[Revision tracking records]

-- Opening Marker --

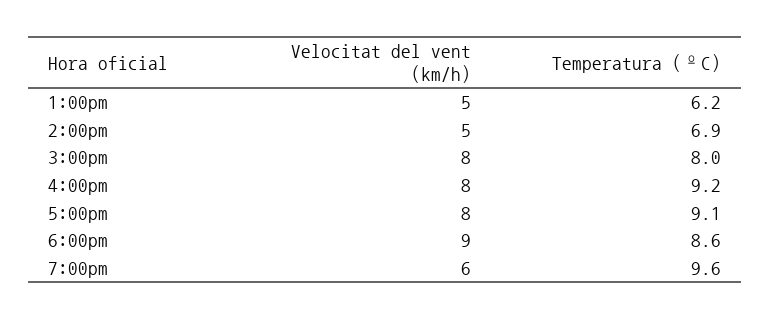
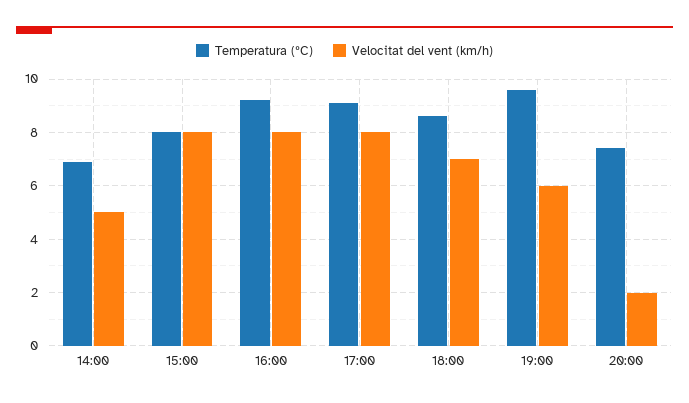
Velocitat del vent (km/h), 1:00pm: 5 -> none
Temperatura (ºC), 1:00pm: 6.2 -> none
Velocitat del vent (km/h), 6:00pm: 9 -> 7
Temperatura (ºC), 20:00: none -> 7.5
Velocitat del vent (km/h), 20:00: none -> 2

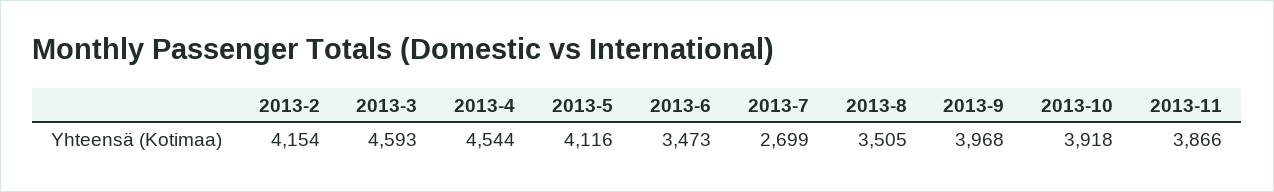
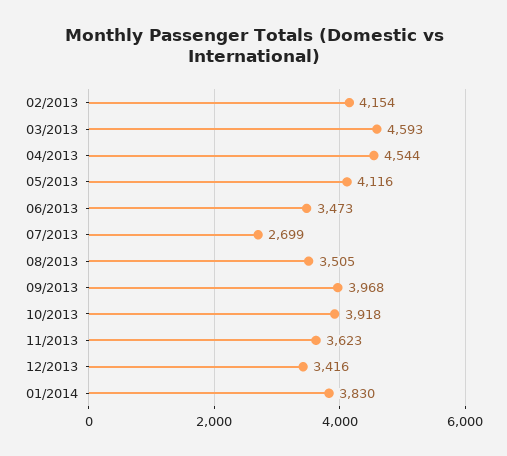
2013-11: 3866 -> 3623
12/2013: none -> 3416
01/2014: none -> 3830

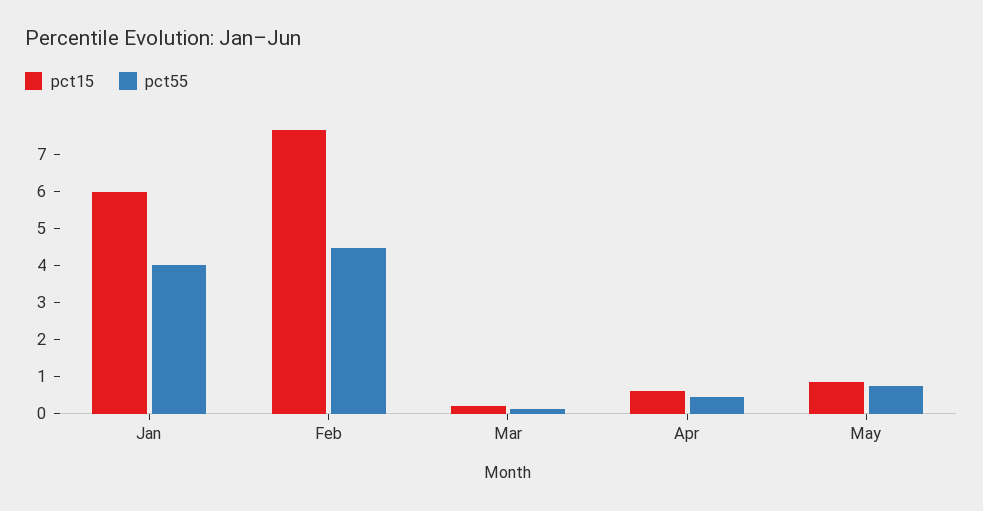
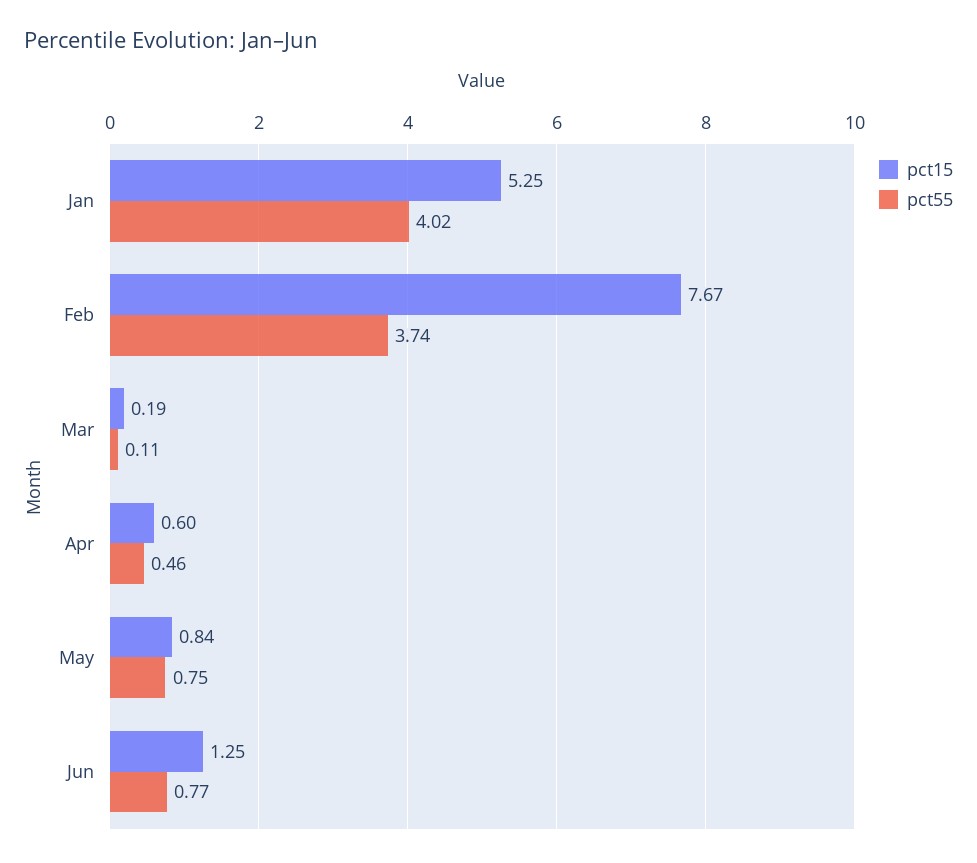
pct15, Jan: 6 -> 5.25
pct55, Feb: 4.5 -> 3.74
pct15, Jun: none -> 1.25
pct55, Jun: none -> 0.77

-- Closing Marker --

* _Task goal_
Take every line from the data that contains the word "Velocitat".

* _Answer to this task_
Velocitat del vent (km/h), 1:00pm: 5 -> none
Velocitat del vent (km/h), 6:00pm: 9 -> 7
Velocitat del vent (km/h), 20:00: none -> 2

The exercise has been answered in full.